Talk about it. "Talk to other women," says Dr. Klutznick. Find out what symptoms they're having, what causes them difficulty and what they do to cope. A lot of women are doing their own research and information-gathering, and they can be a tremendous resource for you, she says.

Find someone to look up to. Some older women who have been through menopause can serve as wonderful mentors, says Borton. Find a woman 10 to 15 years older who's living a lifestyle you admire and respect and talk to her about what has meaning in her life. Make her a role model.

Consider HRT. Talk to your doctor about your symptoms and options for dealing with them. Deciding to take hormones is a very individual decision, experts say. Talk to several doctors if you need to, Dr. Klutznick says, until you find one you are comfortable with and who is willing to respect what you want to do to manage your menopause.

Create a sense of community. "Women need to have a community of other women," says Dr. Klutznick. This can help you feel connected and productive during this transitional time, she says. So join a book club or take art lessons or a course that stimulates your intellect, she says.

Expect sexual changes. For some, sex will change during menopause, says Dr. Klutznick. Some women find that sex is not as passionate but becomes more affectionate. And this can be fine, since their mate's testosterone levels may be dropping as well, lowering his sex drive. Some women also find that certain places on the body that used to be highly sensitive are less so, and that other places that were not sensitive now are, she says.

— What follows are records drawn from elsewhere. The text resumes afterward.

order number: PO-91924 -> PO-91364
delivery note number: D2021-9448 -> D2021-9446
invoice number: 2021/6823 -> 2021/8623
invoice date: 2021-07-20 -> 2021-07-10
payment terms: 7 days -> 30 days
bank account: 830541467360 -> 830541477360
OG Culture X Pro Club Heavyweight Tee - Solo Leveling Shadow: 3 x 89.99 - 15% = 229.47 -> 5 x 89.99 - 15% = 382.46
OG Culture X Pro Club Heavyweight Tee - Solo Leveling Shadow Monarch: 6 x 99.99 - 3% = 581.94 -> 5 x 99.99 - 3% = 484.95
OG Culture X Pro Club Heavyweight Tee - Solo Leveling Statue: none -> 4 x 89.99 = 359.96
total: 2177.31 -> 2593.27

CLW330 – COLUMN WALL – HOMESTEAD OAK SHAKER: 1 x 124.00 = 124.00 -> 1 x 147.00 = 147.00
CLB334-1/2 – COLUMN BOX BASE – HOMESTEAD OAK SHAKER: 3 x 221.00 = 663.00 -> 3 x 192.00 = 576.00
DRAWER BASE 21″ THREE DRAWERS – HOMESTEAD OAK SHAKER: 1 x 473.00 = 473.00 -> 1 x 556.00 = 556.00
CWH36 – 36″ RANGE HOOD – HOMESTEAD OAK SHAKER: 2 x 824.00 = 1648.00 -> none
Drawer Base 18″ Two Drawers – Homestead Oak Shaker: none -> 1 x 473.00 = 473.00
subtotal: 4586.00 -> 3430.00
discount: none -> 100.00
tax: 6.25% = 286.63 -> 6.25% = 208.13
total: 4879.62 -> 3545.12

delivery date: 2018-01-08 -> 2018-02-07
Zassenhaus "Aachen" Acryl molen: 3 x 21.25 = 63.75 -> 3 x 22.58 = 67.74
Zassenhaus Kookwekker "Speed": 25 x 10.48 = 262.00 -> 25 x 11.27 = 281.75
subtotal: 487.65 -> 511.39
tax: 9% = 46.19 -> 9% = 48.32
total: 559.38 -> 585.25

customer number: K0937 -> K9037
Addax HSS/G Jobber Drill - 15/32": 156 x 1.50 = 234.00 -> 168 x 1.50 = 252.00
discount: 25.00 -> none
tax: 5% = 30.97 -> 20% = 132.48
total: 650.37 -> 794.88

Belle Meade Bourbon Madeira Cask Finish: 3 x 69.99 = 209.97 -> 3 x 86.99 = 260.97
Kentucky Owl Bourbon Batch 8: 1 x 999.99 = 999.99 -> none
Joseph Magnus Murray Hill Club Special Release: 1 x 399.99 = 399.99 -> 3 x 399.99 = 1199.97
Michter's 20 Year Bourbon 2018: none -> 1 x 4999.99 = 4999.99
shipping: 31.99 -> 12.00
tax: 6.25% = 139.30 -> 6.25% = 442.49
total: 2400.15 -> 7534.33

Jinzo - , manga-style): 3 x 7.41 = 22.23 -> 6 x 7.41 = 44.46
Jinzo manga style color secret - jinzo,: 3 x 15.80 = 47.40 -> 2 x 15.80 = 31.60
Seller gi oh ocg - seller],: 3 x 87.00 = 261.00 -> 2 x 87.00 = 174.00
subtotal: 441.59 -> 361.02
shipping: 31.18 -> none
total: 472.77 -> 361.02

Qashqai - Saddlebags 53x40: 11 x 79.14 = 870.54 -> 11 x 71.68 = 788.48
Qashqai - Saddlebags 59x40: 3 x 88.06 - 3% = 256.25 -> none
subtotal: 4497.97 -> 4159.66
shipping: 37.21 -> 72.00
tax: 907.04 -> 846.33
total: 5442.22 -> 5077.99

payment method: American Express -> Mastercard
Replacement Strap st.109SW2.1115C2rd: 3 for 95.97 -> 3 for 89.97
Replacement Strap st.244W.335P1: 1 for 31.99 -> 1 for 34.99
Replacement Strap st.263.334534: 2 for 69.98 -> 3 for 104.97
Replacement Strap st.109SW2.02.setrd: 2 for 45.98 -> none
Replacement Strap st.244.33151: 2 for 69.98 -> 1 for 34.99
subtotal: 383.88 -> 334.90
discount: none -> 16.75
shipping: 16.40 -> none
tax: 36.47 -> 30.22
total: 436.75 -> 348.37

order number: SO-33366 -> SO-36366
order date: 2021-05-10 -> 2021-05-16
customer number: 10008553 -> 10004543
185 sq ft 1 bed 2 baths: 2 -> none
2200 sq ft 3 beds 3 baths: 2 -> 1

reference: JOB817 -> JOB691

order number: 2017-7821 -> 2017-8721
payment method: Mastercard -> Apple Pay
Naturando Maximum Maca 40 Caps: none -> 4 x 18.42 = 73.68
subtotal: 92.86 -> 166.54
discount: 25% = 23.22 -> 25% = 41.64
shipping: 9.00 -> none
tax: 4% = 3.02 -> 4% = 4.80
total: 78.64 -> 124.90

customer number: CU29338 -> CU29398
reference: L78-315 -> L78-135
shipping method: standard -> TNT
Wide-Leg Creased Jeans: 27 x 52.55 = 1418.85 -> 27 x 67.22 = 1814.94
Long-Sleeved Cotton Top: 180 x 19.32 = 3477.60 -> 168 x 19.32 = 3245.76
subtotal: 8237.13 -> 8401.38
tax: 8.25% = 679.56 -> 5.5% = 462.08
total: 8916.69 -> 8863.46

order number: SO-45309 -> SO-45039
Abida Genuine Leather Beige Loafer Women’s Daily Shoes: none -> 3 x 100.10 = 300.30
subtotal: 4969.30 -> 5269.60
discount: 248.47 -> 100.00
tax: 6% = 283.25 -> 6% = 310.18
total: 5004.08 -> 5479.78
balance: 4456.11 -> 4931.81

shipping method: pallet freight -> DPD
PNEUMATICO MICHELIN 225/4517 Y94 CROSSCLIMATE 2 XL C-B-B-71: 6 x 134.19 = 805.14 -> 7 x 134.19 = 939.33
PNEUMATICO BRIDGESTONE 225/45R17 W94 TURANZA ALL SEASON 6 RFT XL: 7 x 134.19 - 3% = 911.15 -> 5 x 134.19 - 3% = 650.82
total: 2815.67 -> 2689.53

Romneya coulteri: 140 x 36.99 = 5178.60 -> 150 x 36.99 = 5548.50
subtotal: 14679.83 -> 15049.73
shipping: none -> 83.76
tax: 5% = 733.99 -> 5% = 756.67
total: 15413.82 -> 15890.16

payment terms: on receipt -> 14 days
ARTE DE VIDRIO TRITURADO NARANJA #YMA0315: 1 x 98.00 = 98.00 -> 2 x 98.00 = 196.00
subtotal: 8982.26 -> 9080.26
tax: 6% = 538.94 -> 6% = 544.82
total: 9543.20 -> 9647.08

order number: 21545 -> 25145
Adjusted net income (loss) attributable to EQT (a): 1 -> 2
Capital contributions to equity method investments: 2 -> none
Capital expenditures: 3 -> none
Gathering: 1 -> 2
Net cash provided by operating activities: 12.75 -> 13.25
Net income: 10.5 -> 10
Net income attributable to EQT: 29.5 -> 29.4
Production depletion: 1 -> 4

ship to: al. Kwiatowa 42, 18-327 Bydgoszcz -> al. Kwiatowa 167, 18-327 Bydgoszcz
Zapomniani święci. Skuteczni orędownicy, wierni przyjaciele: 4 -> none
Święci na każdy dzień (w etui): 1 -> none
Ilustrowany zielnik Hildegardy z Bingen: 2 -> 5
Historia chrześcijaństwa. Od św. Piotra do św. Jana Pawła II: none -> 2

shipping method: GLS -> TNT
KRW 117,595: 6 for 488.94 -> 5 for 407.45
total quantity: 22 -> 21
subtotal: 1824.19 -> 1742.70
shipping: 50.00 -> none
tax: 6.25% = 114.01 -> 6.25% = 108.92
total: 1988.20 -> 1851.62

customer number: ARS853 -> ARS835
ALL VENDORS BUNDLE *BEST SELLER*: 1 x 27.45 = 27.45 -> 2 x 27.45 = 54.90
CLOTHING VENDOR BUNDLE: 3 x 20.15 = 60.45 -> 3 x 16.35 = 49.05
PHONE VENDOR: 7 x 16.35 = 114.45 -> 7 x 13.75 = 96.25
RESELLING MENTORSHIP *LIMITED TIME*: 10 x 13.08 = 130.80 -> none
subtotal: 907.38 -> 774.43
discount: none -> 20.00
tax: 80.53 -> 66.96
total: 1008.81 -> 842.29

Stay sexually active. Sex may feel different, but try to stay active, doctors say. Women who do so undergo fewer vaginal changes than those who slow down, studies show. Not having sex can cause your vagina to change in size and elasticity, which can make sex painful. Communicate to your partner the changes you are feeling and explore new and different ways to have sex that may be more comfortable. You may take longer to lubricate than you used to--it may take one to three minutes for your vaginal area to become aroused, compared to the 6 to 20 seconds it used to take.

Besides allowing yourself more time, you can also use water-based vaginal lubricants. Try K-Y Lubricating Jelly or Replens, which are available in drugstores.

If you do not have a partner, masturbation helps promote circulation and moistness in the vagina, helping it to maintain its size and elasticity, says Dr. Klutznick.

Try herbs. Black cohosh, blue cohosh, sarsaparilla, wild yam root and dong quai are among some of the herbs doctors often recommend to alleviate menopausal symptoms. These herbs contain phytoestrogens, plant sources of estrogen similar to that produced in the body.

The levels of phytoestrogens found in these herbs are lower than the doses of estrogen in HRT and are believed by some doctors to relieve menopausal symptoms without causing harmful side effects. Consult with your doctor before using these remedies.